Write out the entries below exactly, from the first line to the one with "none -> [71,2148,813,2298]", both ends included.

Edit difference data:

---

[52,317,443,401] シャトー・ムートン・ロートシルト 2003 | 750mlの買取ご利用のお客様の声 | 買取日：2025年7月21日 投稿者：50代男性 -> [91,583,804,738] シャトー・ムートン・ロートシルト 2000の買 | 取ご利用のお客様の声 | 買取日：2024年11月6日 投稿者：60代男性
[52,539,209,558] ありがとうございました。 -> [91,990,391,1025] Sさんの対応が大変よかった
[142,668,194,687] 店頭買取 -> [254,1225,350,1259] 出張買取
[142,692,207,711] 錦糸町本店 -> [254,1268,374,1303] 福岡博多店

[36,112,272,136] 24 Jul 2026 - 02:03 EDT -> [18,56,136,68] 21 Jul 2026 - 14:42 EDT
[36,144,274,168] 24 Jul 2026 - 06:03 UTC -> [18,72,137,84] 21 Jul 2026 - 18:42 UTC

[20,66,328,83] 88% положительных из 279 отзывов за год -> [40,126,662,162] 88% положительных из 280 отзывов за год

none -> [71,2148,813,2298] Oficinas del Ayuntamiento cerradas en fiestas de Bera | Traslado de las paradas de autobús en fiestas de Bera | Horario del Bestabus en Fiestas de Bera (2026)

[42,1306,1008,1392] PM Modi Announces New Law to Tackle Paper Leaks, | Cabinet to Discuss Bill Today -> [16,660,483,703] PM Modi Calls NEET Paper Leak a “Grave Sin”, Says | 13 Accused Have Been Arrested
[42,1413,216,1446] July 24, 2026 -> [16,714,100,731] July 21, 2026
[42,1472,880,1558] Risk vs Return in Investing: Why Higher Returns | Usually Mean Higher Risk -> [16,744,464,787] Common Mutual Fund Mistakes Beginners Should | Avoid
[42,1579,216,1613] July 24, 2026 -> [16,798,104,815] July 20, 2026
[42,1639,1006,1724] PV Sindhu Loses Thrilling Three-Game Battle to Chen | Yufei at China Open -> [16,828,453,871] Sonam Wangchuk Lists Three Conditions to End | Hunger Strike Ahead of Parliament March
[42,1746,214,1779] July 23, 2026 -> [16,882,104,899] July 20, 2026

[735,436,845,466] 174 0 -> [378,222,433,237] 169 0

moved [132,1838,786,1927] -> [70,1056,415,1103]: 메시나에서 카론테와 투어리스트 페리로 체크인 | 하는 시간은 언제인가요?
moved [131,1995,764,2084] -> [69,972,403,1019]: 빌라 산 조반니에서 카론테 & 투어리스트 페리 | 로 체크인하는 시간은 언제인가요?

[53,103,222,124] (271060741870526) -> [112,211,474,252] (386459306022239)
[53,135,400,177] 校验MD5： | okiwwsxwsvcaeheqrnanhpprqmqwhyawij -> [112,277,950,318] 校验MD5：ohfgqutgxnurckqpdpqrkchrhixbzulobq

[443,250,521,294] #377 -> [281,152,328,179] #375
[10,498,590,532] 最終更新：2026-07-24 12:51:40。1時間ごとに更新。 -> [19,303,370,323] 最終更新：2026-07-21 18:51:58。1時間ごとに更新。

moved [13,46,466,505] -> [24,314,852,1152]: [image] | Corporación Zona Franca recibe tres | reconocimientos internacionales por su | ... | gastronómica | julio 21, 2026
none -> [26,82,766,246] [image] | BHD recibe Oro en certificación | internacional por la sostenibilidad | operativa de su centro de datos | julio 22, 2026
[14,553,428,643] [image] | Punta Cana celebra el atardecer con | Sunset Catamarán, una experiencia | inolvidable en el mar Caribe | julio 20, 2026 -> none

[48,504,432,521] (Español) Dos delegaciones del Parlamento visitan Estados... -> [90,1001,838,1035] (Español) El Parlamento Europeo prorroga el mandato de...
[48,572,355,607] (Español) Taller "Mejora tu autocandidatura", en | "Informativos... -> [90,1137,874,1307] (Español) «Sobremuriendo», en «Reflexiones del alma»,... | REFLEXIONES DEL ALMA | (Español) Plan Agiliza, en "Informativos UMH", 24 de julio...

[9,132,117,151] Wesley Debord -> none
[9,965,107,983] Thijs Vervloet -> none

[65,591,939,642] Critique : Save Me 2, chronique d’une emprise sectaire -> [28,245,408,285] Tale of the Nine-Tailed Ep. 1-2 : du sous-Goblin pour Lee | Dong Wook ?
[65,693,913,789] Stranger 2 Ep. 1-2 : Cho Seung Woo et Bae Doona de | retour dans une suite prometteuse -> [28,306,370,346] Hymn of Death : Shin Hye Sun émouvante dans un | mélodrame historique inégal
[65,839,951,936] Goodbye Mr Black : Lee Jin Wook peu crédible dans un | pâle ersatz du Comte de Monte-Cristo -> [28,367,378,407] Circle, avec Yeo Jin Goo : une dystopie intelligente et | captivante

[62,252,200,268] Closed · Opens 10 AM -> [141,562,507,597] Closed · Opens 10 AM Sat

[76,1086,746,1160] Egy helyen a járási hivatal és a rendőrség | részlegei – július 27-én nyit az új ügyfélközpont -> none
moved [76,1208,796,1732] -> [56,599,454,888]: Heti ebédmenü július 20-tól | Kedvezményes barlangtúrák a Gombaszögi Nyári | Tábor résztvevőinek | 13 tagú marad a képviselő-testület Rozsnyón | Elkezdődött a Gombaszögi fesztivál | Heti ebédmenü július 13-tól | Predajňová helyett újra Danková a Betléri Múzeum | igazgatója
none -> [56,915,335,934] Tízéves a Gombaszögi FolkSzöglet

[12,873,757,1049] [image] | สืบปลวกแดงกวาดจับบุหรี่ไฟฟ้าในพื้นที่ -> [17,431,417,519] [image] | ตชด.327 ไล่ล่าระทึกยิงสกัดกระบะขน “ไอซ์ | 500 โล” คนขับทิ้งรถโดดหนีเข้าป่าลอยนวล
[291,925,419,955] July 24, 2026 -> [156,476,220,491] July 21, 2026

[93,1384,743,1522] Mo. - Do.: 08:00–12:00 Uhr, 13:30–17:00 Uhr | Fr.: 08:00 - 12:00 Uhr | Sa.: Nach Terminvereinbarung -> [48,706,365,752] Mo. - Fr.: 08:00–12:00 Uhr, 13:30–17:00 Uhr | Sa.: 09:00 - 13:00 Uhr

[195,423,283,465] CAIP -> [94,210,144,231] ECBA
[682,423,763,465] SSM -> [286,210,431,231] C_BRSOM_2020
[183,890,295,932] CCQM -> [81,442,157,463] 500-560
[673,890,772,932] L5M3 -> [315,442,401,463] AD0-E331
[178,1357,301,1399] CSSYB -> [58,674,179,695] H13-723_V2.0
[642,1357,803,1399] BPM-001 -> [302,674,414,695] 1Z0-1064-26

---

TASK ANSWER =>
[52,317,443,401] シャトー・ムートン・ロートシルト 2003 | 750mlの買取ご利用のお客様の声 | 買取日：2025年7月21日 投稿者：50代男性 -> [91,583,804,738] シャトー・ムートン・ロートシルト 2000の買 | 取ご利用のお客様の声 | 買取日：2024年11月6日 投稿者：60代男性
[52,539,209,558] ありがとうございました。 -> [91,990,391,1025] Sさんの対応が大変よかった
[142,668,194,687] 店頭買取 -> [254,1225,350,1259] 出張買取
[142,692,207,711] 錦糸町本店 -> [254,1268,374,1303] 福岡博多店

[36,112,272,136] 24 Jul 2026 - 02:03 EDT -> [18,56,136,68] 21 Jul 2026 - 14:42 EDT
[36,144,274,168] 24 Jul 2026 - 06:03 UTC -> [18,72,137,84] 21 Jul 2026 - 18:42 UTC

[20,66,328,83] 88% положительных из 279 отзывов за год -> [40,126,662,162] 88% положительных из 280 отзывов за год

none -> [71,2148,813,2298] Oficinas del Ayuntamiento cerradas en fiestas de Bera | Traslado de las paradas de autobús en fiestas de Bera | Horario del Bestabus en Fiestas de Bera (2026)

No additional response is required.